Work to complete>
Repeat everything from the first line of the listing below through the line that contains "VIKING TURTLE BROOCH, HEDEBY, SILVER", exactly. Leave out pictures.

Data to process>
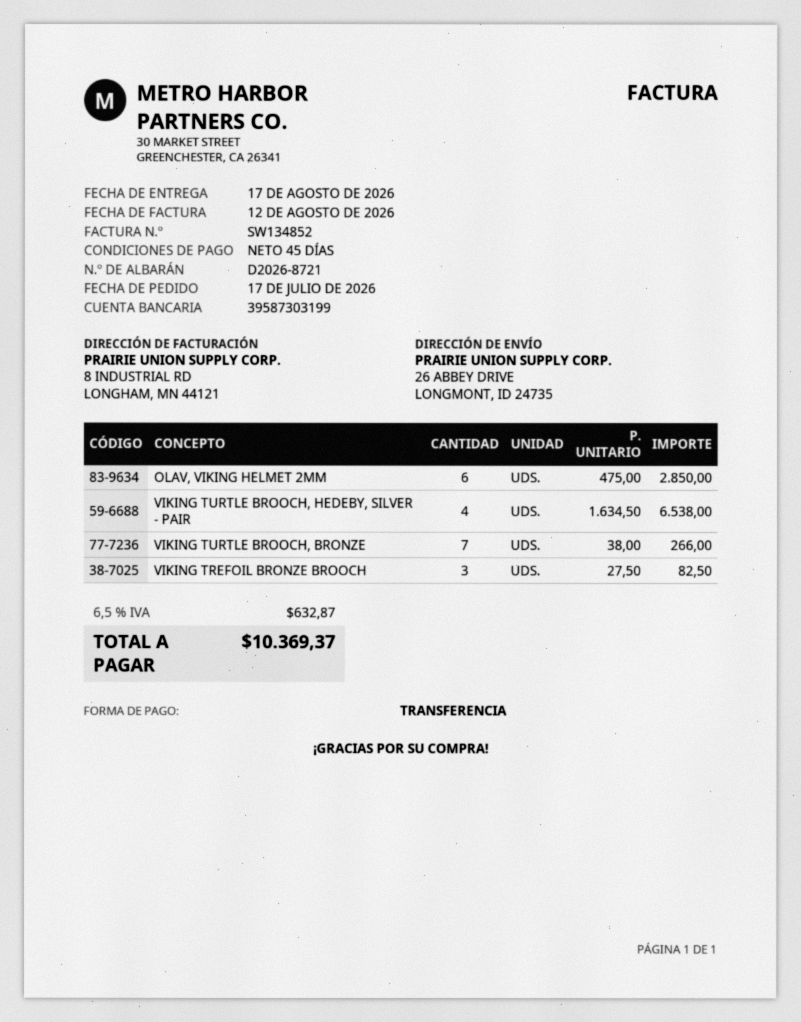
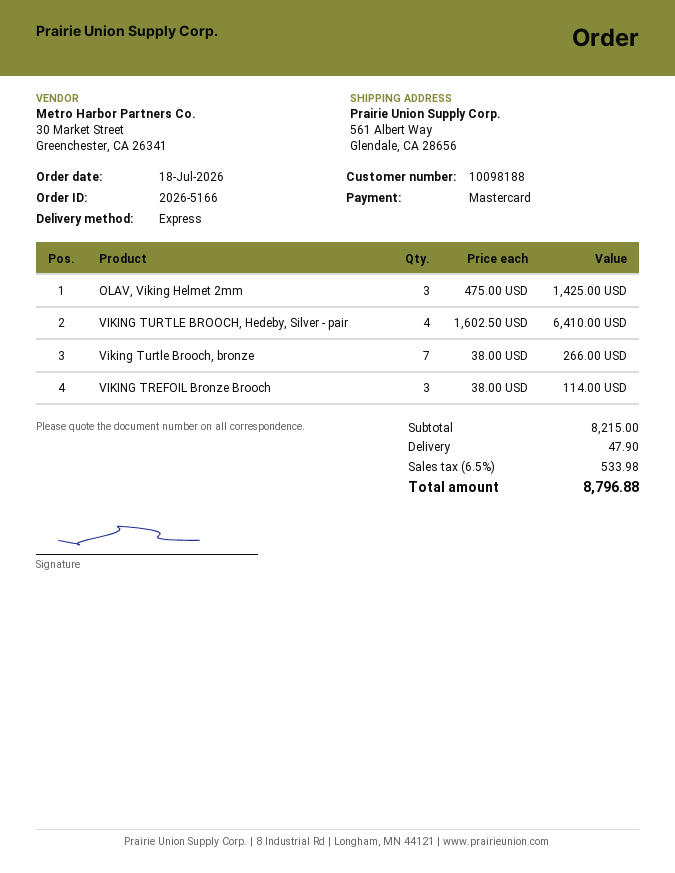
order date: 2026-07-17 -> 2026-07-18
payment method: bank transfer -> Mastercard
ship to: 26 ABBEY DRIVE, LONGMONT, ID 24735 -> 561 Albert Way, Glendale, CA 28656
OLAV, VIKING HELMET 2MM: 6 x 475.00 = 2850.00 -> 3 x 475.00 = 1425.00
VIKING TURTLE BROOCH, HEDEBY, SILVER - PAIR: 4 x 1634.50 = 6538.00 -> 4 x 1602.50 = 6410.00
VIKING TREFOIL BRONZE BROOCH: 3 x 27.50 = 82.50 -> 3 x 38.00 = 114.00
shipping: none -> 47.90
tax: 6.5% = 632.87 -> 6.5% = 533.98
total: 10369.37 -> 8796.88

Exercise response>
order date: 2026-07-17 -> 2026-07-18
payment method: bank transfer -> Mastercard
ship to: 26 ABBEY DRIVE, LONGMONT, ID 24735 -> 561 Albert Way, Glendale, CA 28656
OLAV, VIKING HELMET 2MM: 6 x 475.00 = 2850.00 -> 3 x 475.00 = 1425.00
VIKING TURTLE BROOCH, HEDEBY, SILVER - PAIR: 4 x 1634.50 = 6538.00 -> 4 x 1602.50 = 6410.00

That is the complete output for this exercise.